Coco and the Butterfields @Jazz Cafe 20/02/15

5 stars (out of 5)

0

CATB TitleIt’s nearly two years since Klare Stephens reviewed a Coco and the Butterfields gig at The Blind Tiger in Brighton for MusicRiot and it’s fair to say that the Canterbury band have grown (in more ways than one) since that gig, although they’ve managed to stay true to the busking ethos that underpins their music and has helped to create their truly dedicated fanbase. So now they’re headlining at The Jazz Café in Camden on a Friday night and it’s a good opportunity to see how far they’ve come in such a short time.

But before CATB take the stage, there’s a support set from singer-songwriter Mario Lottari who (despite a few technical glitches) wins over the mass of CATB fans crowding the front of the stage with his well-crafted songs and a versatile band backing him up with a huge variety of instrumental textures. That’s another one I’ll be watching out for this year.

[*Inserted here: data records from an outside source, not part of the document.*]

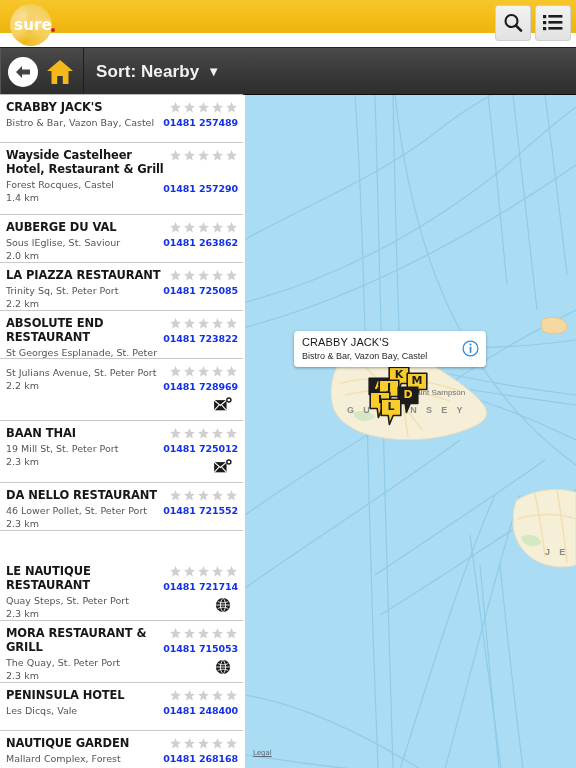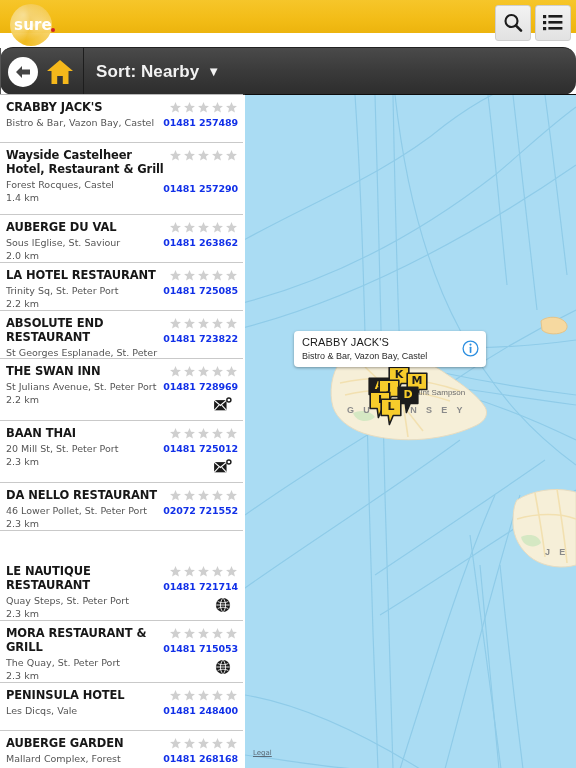"Sort: Nearby" .navbar { border-radius: 13px -> none }
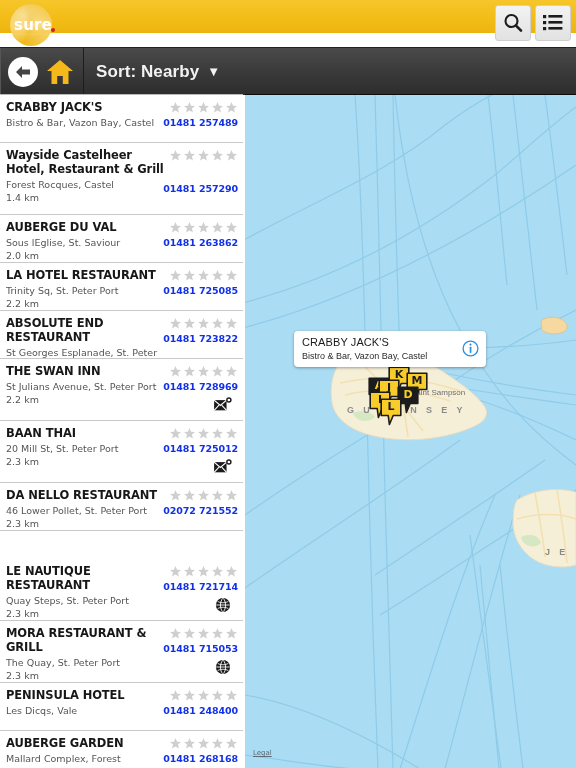"LA HOTEL RESTAURANT" div.name { text: HOTEL -> PIAZZA }
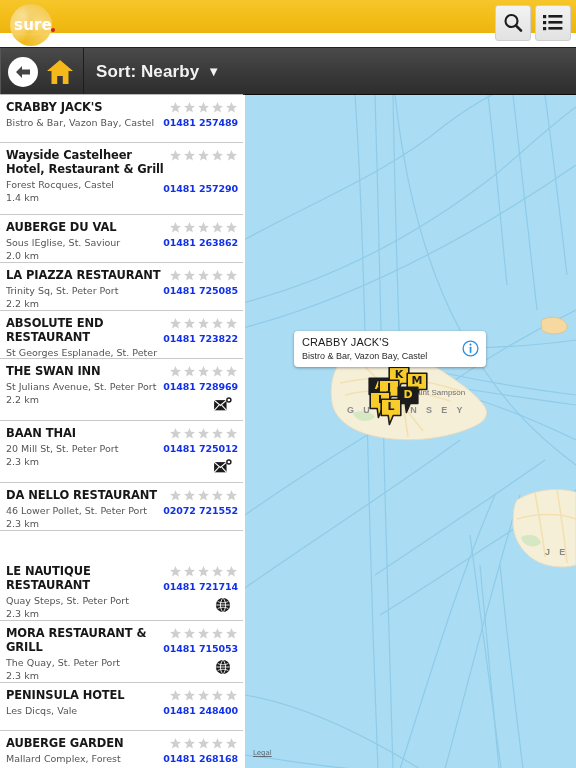"THE SWAN INN" div.name { html: <div>THE SWAN INN</div> -> none }
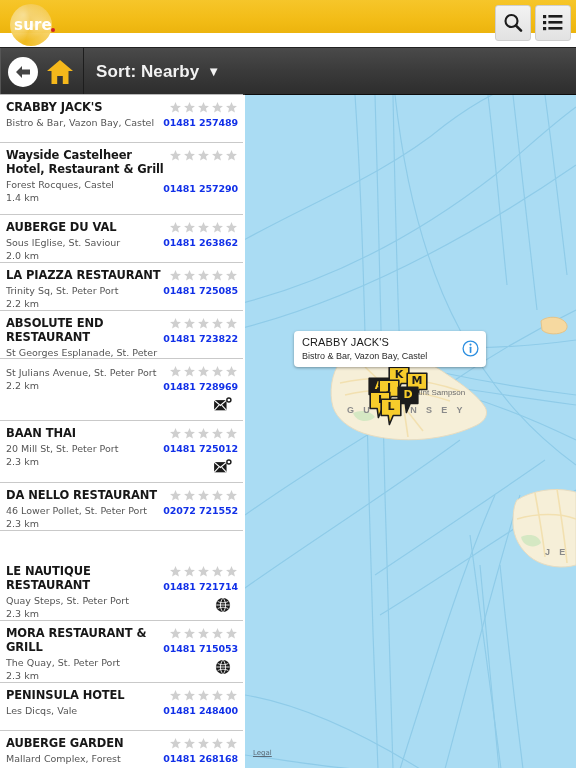"20 Mill St, St. Peter" div.addr { text: 20 -> 19 }
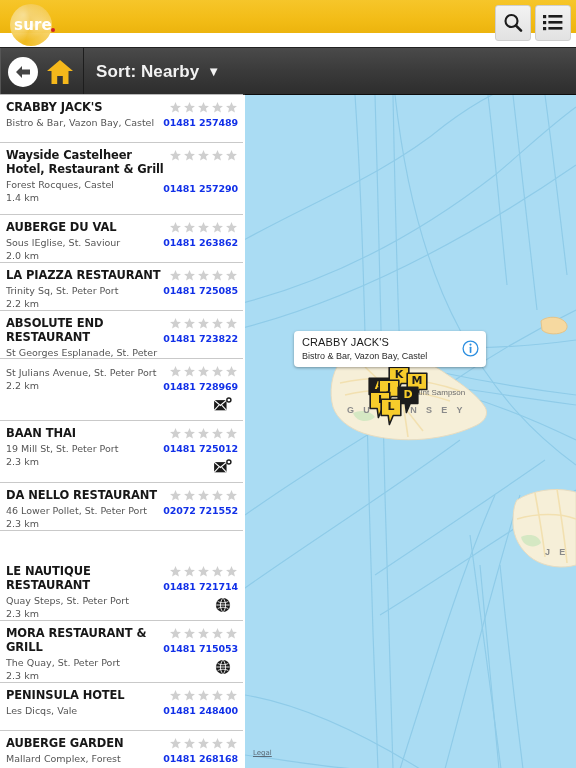"02072 721552" div.phone { text: 02072 -> 01481 }
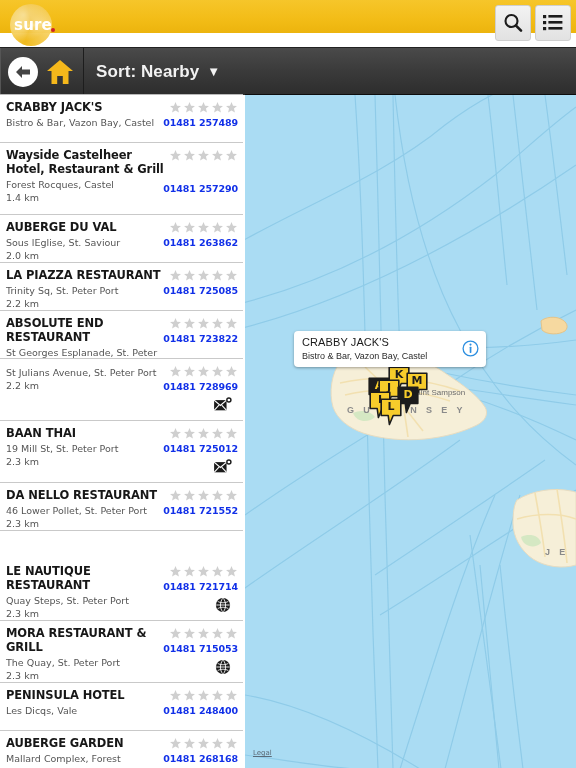"AUBERGE GARDEN" div.name { text: AUBERGE -> NAUTIQUE }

CATB don’t so much hit the stage as engulf it; I have to do a headcount because there are so many of them. On top of the core line-up of double bass, banjo, fiddle, guitar and beatbox, there’s also trumpet, sax, a string section (two violins and a cello) and a drummer; I ran out of fingers and had to rely on a smartphone to keep count. By this time, the ground floor of the Jazz Café (and most of the staircases) is a seething mass of bodies and this isn’t a scenester crowd; these people are all here to see Coco and the Butterfields do their stuff. So what is it that inspires such fanaticism?

Well, the band has a pretty good repertoire of original songs now, including “King of the Corner”, “Astronaut”, “Scarecrow” and the anthemic “Warriors”, but they’re equally good knocking out their own take on a song that you might not expect, like “Hard Knock Life” tonight, for example. CATB is not about individual musicianship; it’s much more of an ensemble thing where everyone has their own part to play, but there’s another, more important, difference between this and any other ordinary gig. This isn’t a performance where the band play at the audience and the audience passively soak up the show; it works because the band and the audience enjoy a symbiotic experience. The band feed off the audience reaction and it pushes them on to an even higher level; if every gig was like this, we wouldn’t have any problem filling live venues and maybe more musicians could make a decent living.

This is the fourth time I’ve seen CATB and each time it’s been a step up the London gig ladder. I haven’t seen them play a bad gig, and this time they were superb. Their roots may be in busking and they look as if it’s all a bit of fun, but they take the music very seriously indeed. They seem to be moving at the moment towards a more conventional (by CATB standards) stage line-up, with the addition of a drummer to augment beatboxer Jamie’s percussion and the brief appearance of a couple of electric guitars during the set and it’s shaping up to be an interesting year for them; they seem to be at the point where they can break out from the Kent scene and build their following nationwide. The way their audiences are reacting at the moment, I think the band can still go a lot further (if they want to) without losing the fanatical following they have at the moment.

The bottom line is that you really should go and watch this band.